4. The study correlates high citrulline increases NO levels. Rather than connecting indirectly, the author can check NO levels in treated and untreated cells.

Thank you for your constructive feedback. We concur with your perspective that direct measurement of NO levels in treated versus untreated cells would offer more definitive and tangible evidence. Our current research primarily delved into the downstream regulation of citrulline, extrapolating potential pathways based on KEGG analysis and previously published research. While our focus was on global transcriptome analysis, we understand the inherent challenges in attributing specific effects to a single compound amidst the complexities of cellular responses. Your input underscores experimental validation's importance in corroborating our hypotheses and strengthening the study's conclusions. As we continue our research in this area, we will consider direct assessments, such as measuring NO levels, to provide a more comprehensive understanding of the mechanisms at play. We deeply appreciate your thorough review and the insights you've provided, which will undoubtedly guide our future research endeavors.

Round 2

Reviewer 3 Report

 None

Author Response

Thank you for your detailed review and insightful comments on our manuscript. We value your feedback, which has provided clarity to areas that required revision.

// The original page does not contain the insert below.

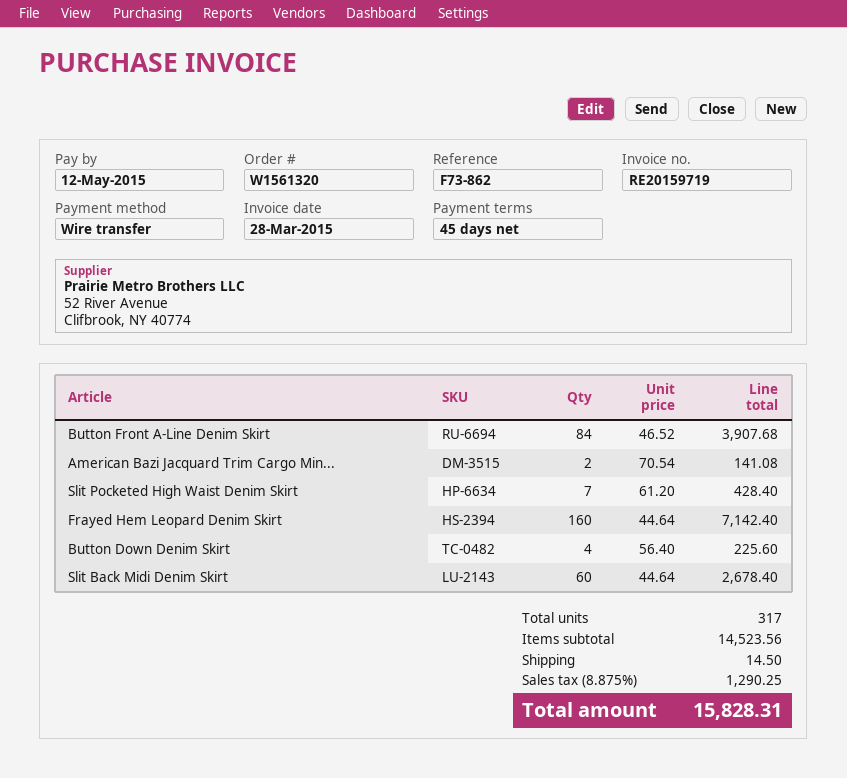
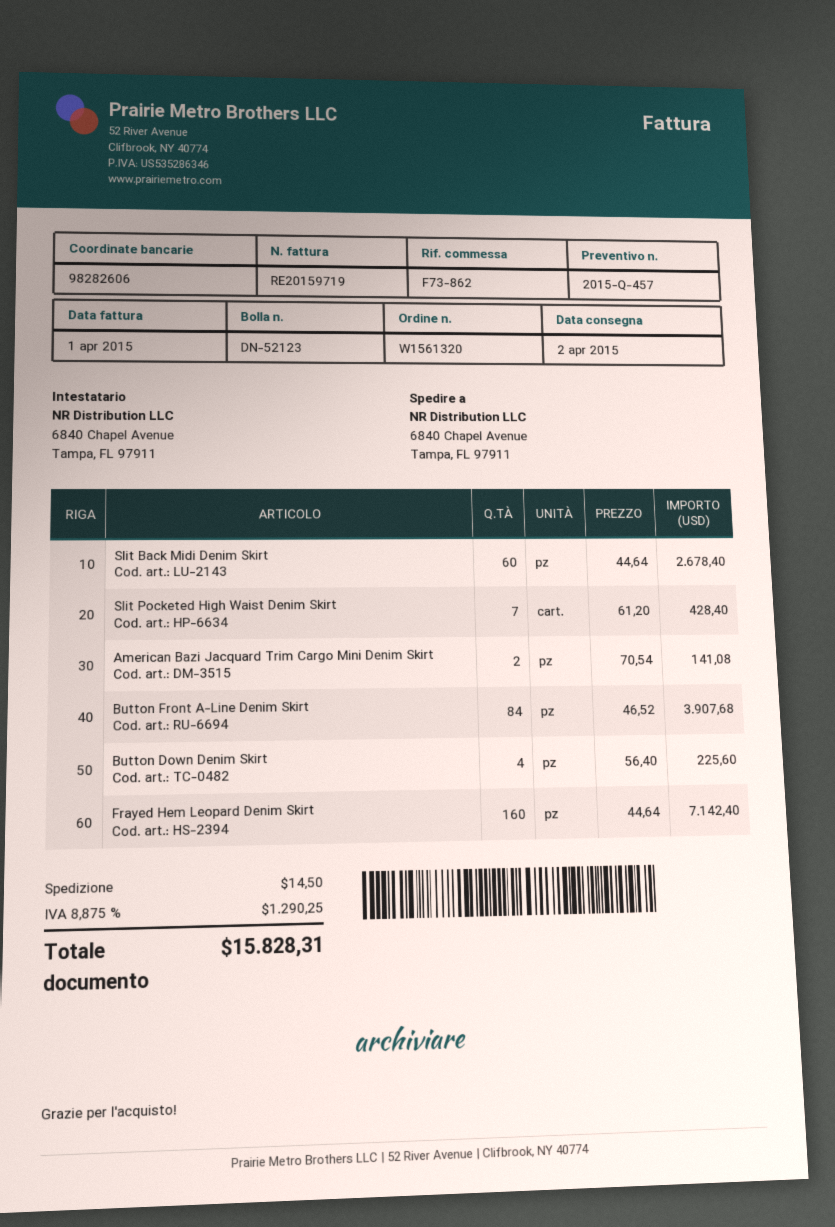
invoice date: 2015-03-28 -> 2015-04-01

Regarding the discrepancy between the written description and Figure 3 for the activity of SA-beta-gal, we have thoroughly re-examined our data. Upon verification, it was identified that there was an error in the placement of asterisks in Figure 3, which indicated statistical significance at 0.5 hours. We have rectified this error, and the corrected Figure 3 now aligns with the description provided in the text. We sincerely apologize for any confusion that this oversight might have caused. We are grateful for your sharp observation which has enabled us to make the necessary corrections and improve the quality of our manuscript. The rectified Figure 3 and the accompanying textual references have been updated in the revised manuscript for clarity and consistency.

We hope that with these changes, our manuscript meets the journal's standards for acceptance. Once again, thank you for your valuable input and for helping us improve our work.